Gemma 3 vs Qwen 3: In-Depth Comparison of Two Leading Open-Source LLMs
Compare Gemma 3 vs Qwen 3 open source LLMs for 2025: performance benchmarks, features, implementation, use cases, and discover which AI model is best for your business and technical needs.

Gemma 3 and Qwen 3 are the new generation of open-source large language models (LLMs) launched by Google and Alibaba.

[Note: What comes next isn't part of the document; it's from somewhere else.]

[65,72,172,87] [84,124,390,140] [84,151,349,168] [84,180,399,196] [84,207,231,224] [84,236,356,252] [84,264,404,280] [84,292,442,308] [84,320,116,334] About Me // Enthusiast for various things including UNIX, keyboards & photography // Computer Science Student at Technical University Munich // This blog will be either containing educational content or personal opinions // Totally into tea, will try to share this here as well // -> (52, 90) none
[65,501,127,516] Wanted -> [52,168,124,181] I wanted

With significant improvements in context handling, reasoning, and deployment flexibility, both models are leading choices for developers and businesses in 2025.
Overview:
Gemma 3
Gemma 3 is Google’s latest open-weight LLM, designed as a distilled, efficient version of its Gemini models. It boasts strong multimodal capabilities (text + vision).
It handles extended context windows, supports 140+ languages, and fits even large variants like 27B parameters on a single GPU. Gemma 3 is best deployed in Google's ecosystem, but is also easy to run locally.
Key Features
- Architecture: Decoder-only Transformer
- Parameter Sizes: 1B, 4B, 12B, 27B
- Vision Support: Yes (except 1B)
- Context Window: Up to 128K tokens (4B, 12B, 27B); 32K (1B)

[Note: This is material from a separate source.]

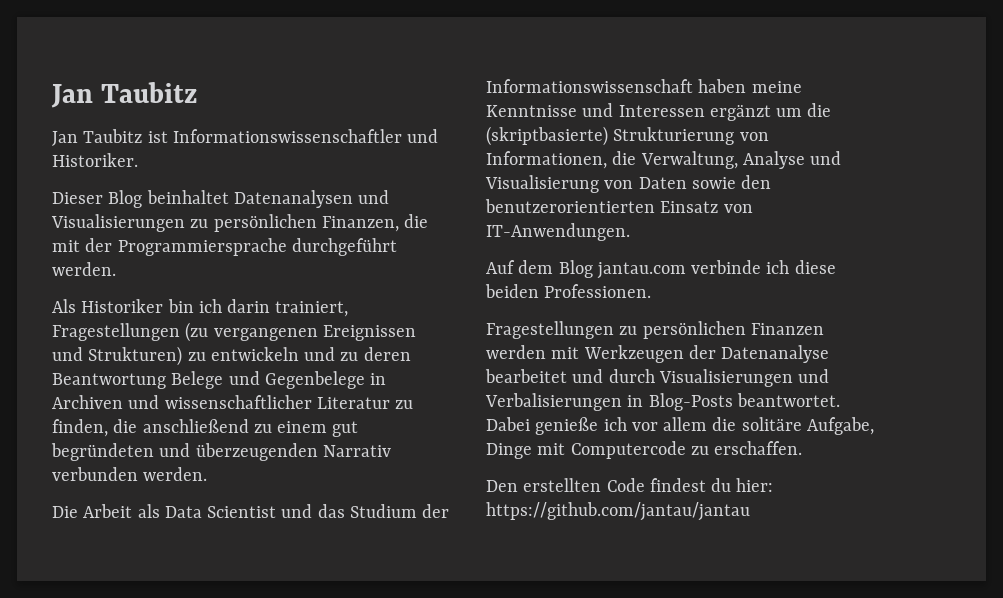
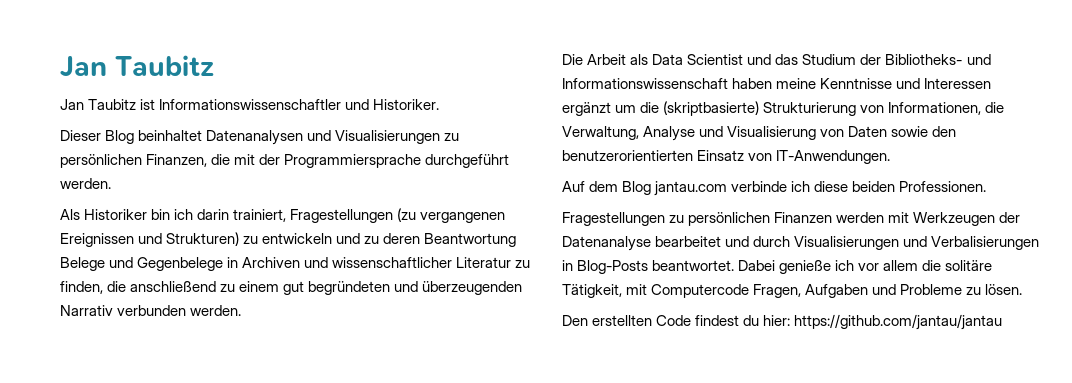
(450, 511) none -> [885,54,991,65] Bibliotheks- und
[806,417,874,435] [486,441,803,459] Aufgabe, Dinge mit Computercode zu erschaffen. -> [562,284,1023,298] Tätigkeit, mit Computercode Fragen, Aufgaben und Probleme zu lösen.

- Multilingual: 140+ languages
- License: Google Gemma license (restrictive)
Qwen 3
Qwen 3 is Alibaba’s flagship LLM series, notable for its mixture-of-experts (MoE) architecture and a unique “thinking mode” that enhances reasoning, math, and coding abilities.
Qwen 3 shines with agent development capabilities and a permissive Apache 2.0 license, making it ideal for scaling and flexible integrations.
Key Features
- Architecture: Dense & MoE Transformer
- Parameter Sizes: 4B, 8B, 14B, 30B MoE, 32B, 235B MoE
- Vision Support: No (text only)
- Context Window: Up to 128K tokens (varies)
- Multilingual: 100+ languages
- License: Apache 2.0 (very permissive)
Technical Specifications Comparison
Comparison-1
Feature | Gemma 3 | Qwen 3 |
---|---|---|
Architecture | Decoder-only Transformer | Dense & MoE Transformer |
Max Parameters | 27B | 235B (MoE) |
Vision Support | Yes (except 1B) | No |
Context Length | Up to 128K tokens | Up to 128K tokens |
Multilingual | 140+ languages | 100+ languages |
Math & Coding | Strong (step-based math) | Best-in-class |
Agent Capabilities | Yes | Best-in-class |
Quantization | Yes | Yes |
Cloud Support | Google Cloud, Vertex AI, local | Flexible, open deployment |
License | Google Gemma | Apache 2.0 |
Model Architectures Comparision- 2
Feature | Gemma 3 | Qwen 3 |
---|---|---|
Core Architecture | Decoder-only Transformer | Dense & Mixture-of-Experts (MoE) |
Parameter Sizes | 1B, 4B, 12B, 27B | 4B, 8B, 14B, 30B MoE, 32B, 235B MoE |
Vision Support | Yes (except 1B) | No |
Context Window | Up to 128K tokens (4B, 12B, 27B); 32K (1B) | Up to 128K tokens (varies by model) |
Multilingual | 140+ languages | 100+ languages |
License | Google Gemma license | Apache 2.0 |
Performance Benchmarks & Real-World Testing
Task/Benchmark | Gemma 3 (12B/27B) | Qwen 3 (14B/30B/32B/235B) |
---|---|---|
Math (AIME’24/25) | 43.3–45.7 | 65.6–85.7 |
GSM8K (grade school) | 71 | 62.6 |
Code Generation | Competitive | Best-in-class |
General Reasoning | Strong | Slightly better |
Commonsense (HellaSwag) | Good | Best |
Multilingual Reasoning | Good | Best (on some tasks) |
Response Time Comparisons
- Gemma 3 provides faster response on multimodal inputs.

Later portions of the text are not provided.